Messenger: Nesta1 Sent: 3/11/2019 11:00:35 AM
Reply

The U.S. and its thugs illegally seize billions of a country's foreign reserves, embargo and sanction them, illegally threat secondary sanctions on entities over which the U.S. has no LEGAL jurisdiction (a la how gangsters operate) and then Washington pretends to want to send "humanitarian aid". Only an absolute moron would believe the sincerity of such a "humanitarian aid" gesture. How many people can there be out there who are so bottomed out on the IQ chart that they would actually buy into this John Bolton ruse?

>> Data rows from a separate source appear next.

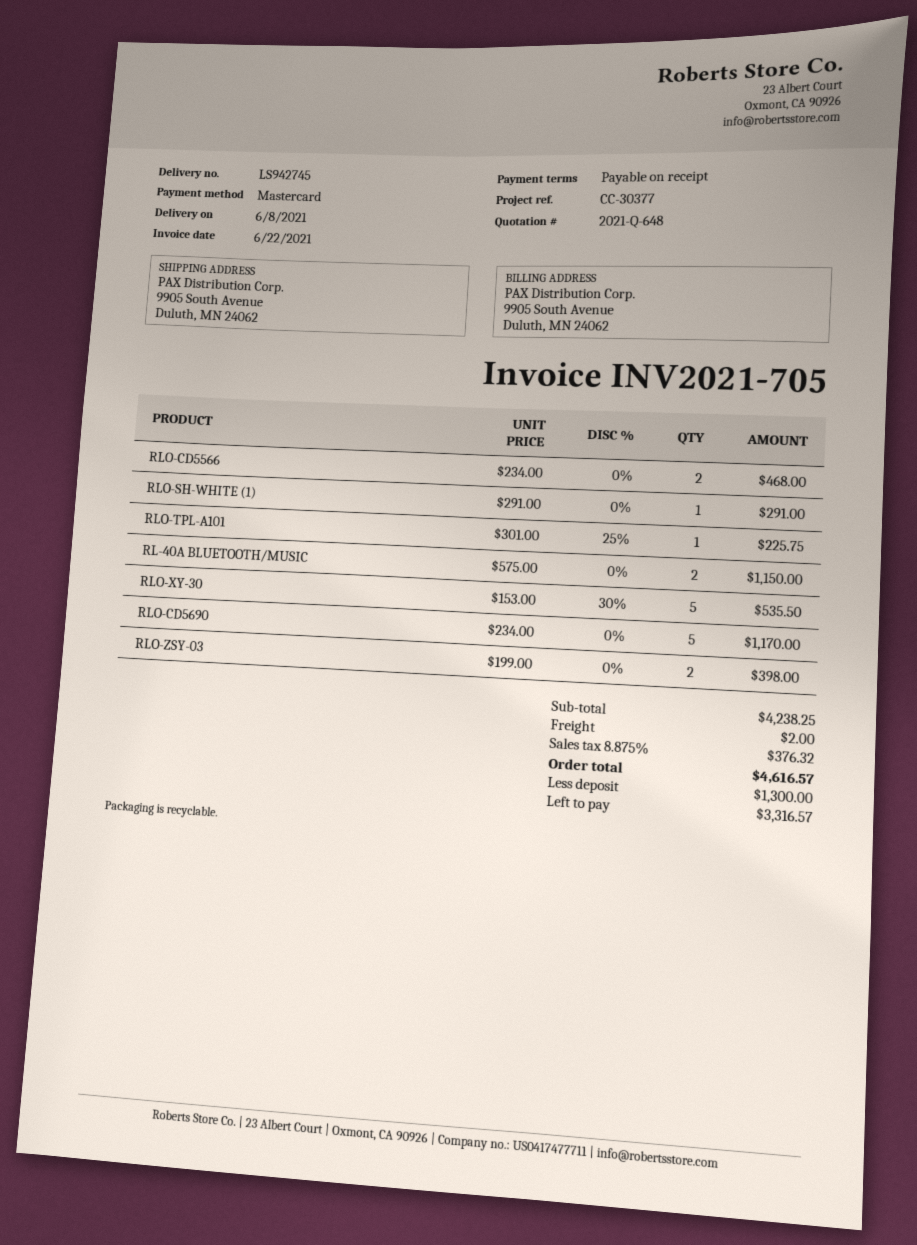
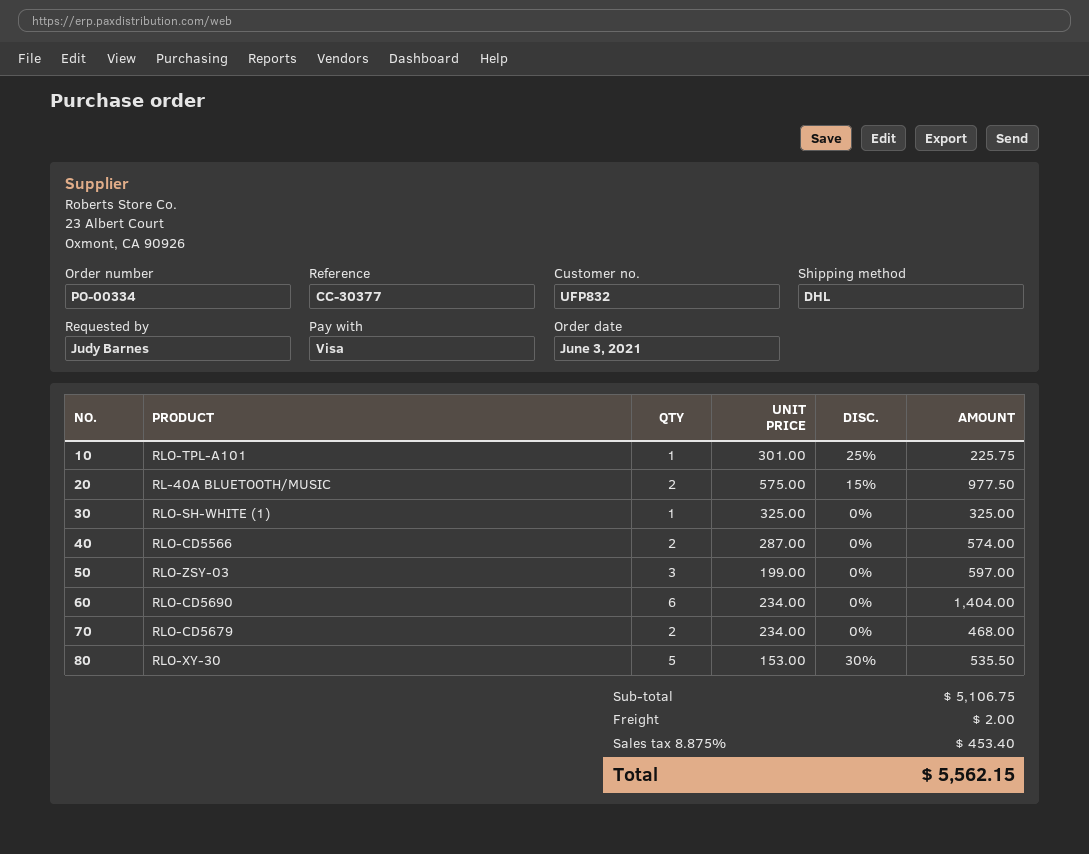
payment method: Mastercard -> Visa
RLO-CD5566: 2 x 234.00 = 468.00 -> 2 x 287.00 = 574.00
RLO-SH-WHITE (1): 1 x 291.00 = 291.00 -> 1 x 325.00 = 325.00
RL-40A BLUETOOTH/MUSIC: 2 x 575.00 = 1150.00 -> 2 x 575.00 - 15% = 977.50
RLO-CD5690: 5 x 234.00 = 1170.00 -> 6 x 234.00 = 1404.00
RLO-ZSY-03: 2 x 199.00 = 398.00 -> 3 x 199.00 = 597.00
RLO-CD5679: none -> 2 x 234.00 = 468.00
subtotal: 4238.25 -> 5106.75
tax: 8.875% = 376.32 -> 8.875% = 453.40
total: 4616.57 -> 5562.15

Messenger: Nesta1 Sent: 3/11/2019 12:31:28 PM
Reply

And there's the upshot of Trump Administration arrogance & incompetence: We'll just have to laugh and dismiss it the next time Americans are whining about foreign meddling in a U.S. election. We've witnessed Washington unilaterally discard the democratic elections results in Venezuela, declare over 6 million people's votes null & void, and appoint a new unelected president for that country (yes, Washington has APPOINTED another country's president for it). Seriously, going forward, who cares what any country does to America's elections - - America has established the ground rules and it's open season for anybody to do to anybody else whatever they can get away with. Next stop: anarchy.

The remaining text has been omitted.